I didn't upload predictions over the weekend, and being in the UK, was banking on being able to get them done with a few hours available this morning. How wrong I was. It's taken literally several hours so far, with very many restarts needed when realising that the API had hung, and they're still not done so some submissions are probably now late. I've noticed this at times in the past though not usually an issue if uploading on Sunday, but it shouldn't be an issue at any time on any day of the week. It is something that should be resolved.
#Upload pipe feels like it's a straw
1 messages · Page 1 of 1 (latest)
I’ve run into a bunch of timeout issues as well
A frustrating thing is that the numerai library seems to just sit there, with no sense that something's wrong and no mitigation strategy or any thought to robustness and resiliency. If I kill the process and restart my code will start again at the upload it was working on, and today that might then upload quite quickly, but the next model's upload could then easily hang.
hi moggie, sorry you're running into issues with upload speed. We don't hear this complaint often, but here are a few things that could help determine what the issue is:
-
check your upload/download speed with a tool to make sure it's not your ISP limiting your speed
-
make sure you're only uploading the live era, this should only be a handful of megabytes
-
try uploading using parquet format, this will greatly reduce the size of the file
-
try out Model Uploading, which handles submissions internal to our system and are fully supported by the Numerai staff
Also, I'm sorry numerapi does not handle timeouts well, this is an open-source package maintained by @fallow mauve, but if you feel you could improve it in some way it would be greatly appreciated by everyone if you could offer your expertise.
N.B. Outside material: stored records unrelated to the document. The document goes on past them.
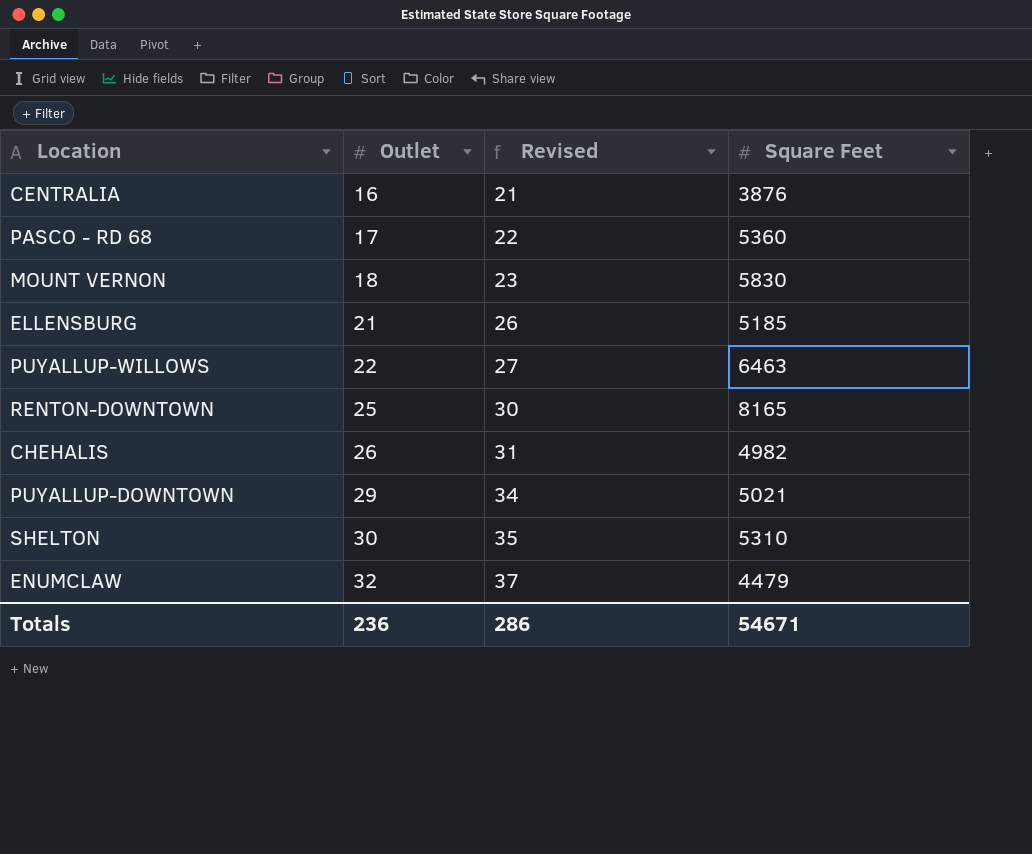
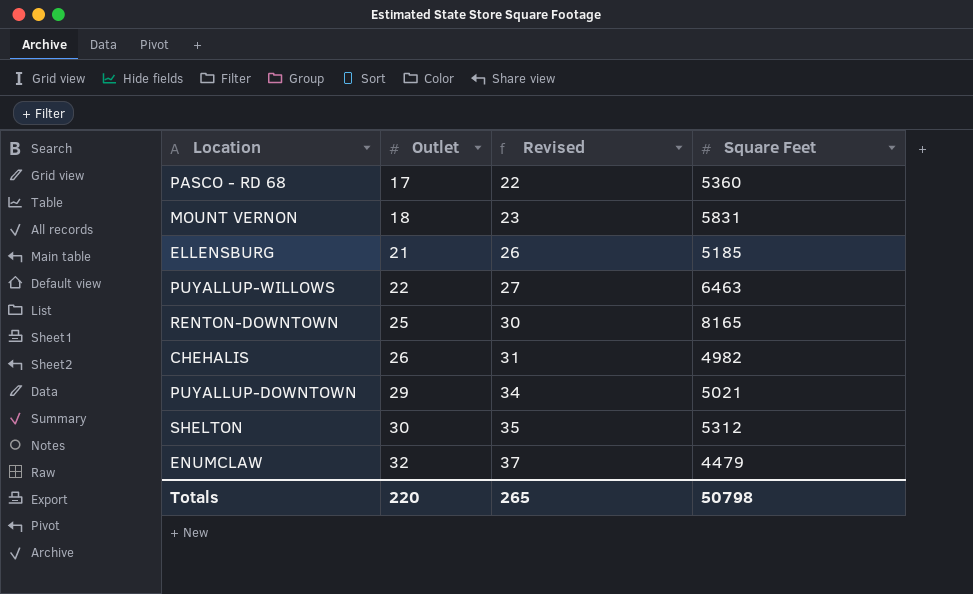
row CENTRALIA: 16 | 21 | 3876 -> none
MOUNT VERNON | Square Feet: 5830 -> 5831
SHELTON | Square Feet: 5310 -> 5312
Totals | Outlet: 236 -> 220
Totals | Revised: 286 -> 265
Totals | Square Feet: 54671 -> 50798

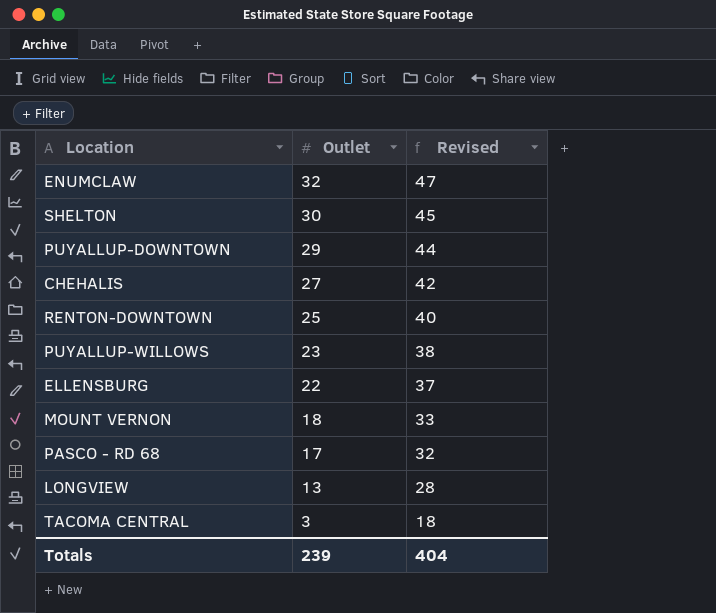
row order: Outlet ascending -> Outlet descending
column Square Feet | position: 4 -> none
column Revised | formula: [Outlet] + 5 -> [Outlet] + 15
CHEHALIS | Outlet: 26 -> 27
PUYALLUP-WILLOWS | Outlet: 22 -> 23
ELLENSBURG | Outlet: 21 -> 22
row LONGVIEW: none -> 13 | 28
row TACOMA CENTRAL: none -> 3 | 18
Totals | Outlet: 220 -> 239
Totals | Revised: 265 -> 404

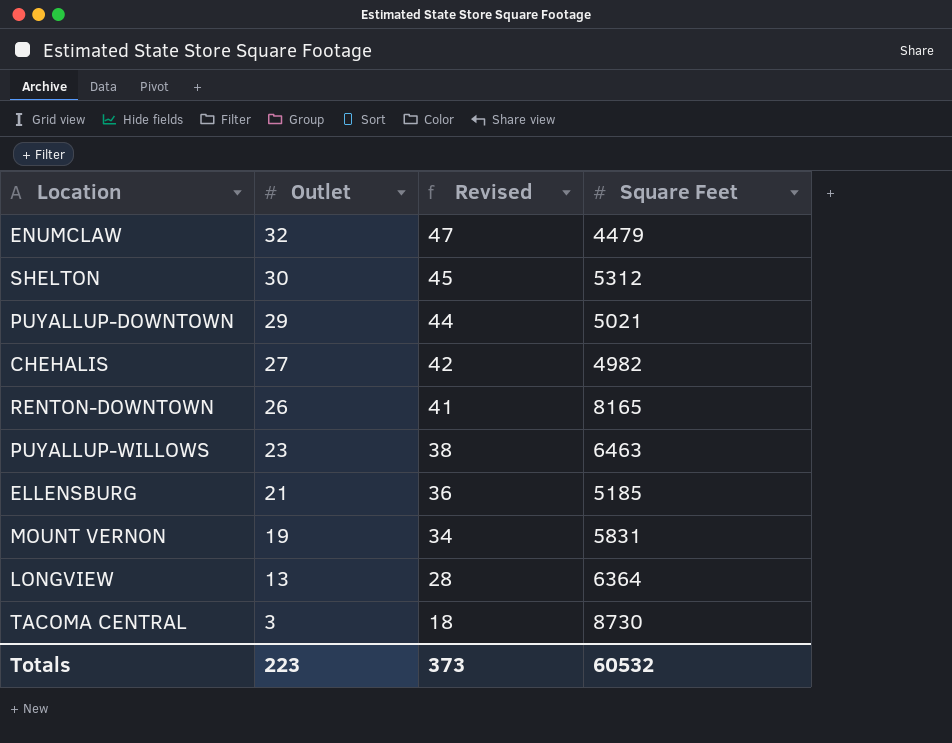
column Square Feet | position: none -> 4
row PASCO - RD 68: 17 | 32 -> none
RENTON-DOWNTOWN | Outlet: 25 -> 26
RENTON-DOWNTOWN | Revised: 40 -> 41
ELLENSBURG | Outlet: 22 -> 21
ELLENSBURG | Revised: 37 -> 36
MOUNT VERNON | Outlet: 18 -> 19
MOUNT VERNON | Revised: 33 -> 34
Totals | Outlet: 239 -> 223
Totals | Revised: 404 -> 373

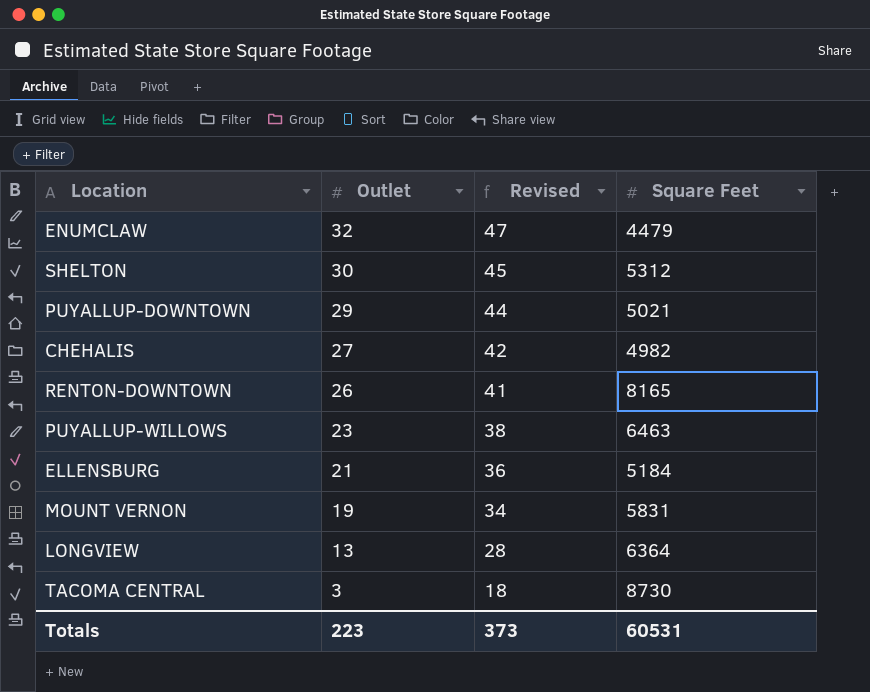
ELLENSBURG | Square Feet: 5185 -> 5184
Totals | Square Feet: 60532 -> 60531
I'll put it in our backlog to try and offer upload points in more regions so it's less of a worry but I can't gaurantee it'll be prioritized soon
The file you are trying to upload is supposed to be tiny, since it should just contain live predictions. Is that the case, maybe worth double checking. numerapi times out after a while and throws an error, If that duration isn't enough because of your internet speed, you can manually increase the timeout by passing the timeoutparameter to upload_predictions
The uploads in question are the old 310 or whatever it was files. I think they have everything in them that there needs to be. Nothing less and nothing more. AFAIK anyway. I also do daily uploads with v4.1 and those work better, but downloads are occasionally problematic with invalid data downloaded. What I do though is check that the files downloaded are actually valid, and then loop round to download again if not. So it works a lot of the time, but doesn't seem to have any resiliency against failures or adverse conditions.
Thanks for the tips. I did check the connection and it was fine, but there's thousands of miles between us 🙂 Based on manual intervention, stall detection and initiating a retry seems like it could be an effective strategy for the library, but also starting uploads the day before too would help when possible 🙂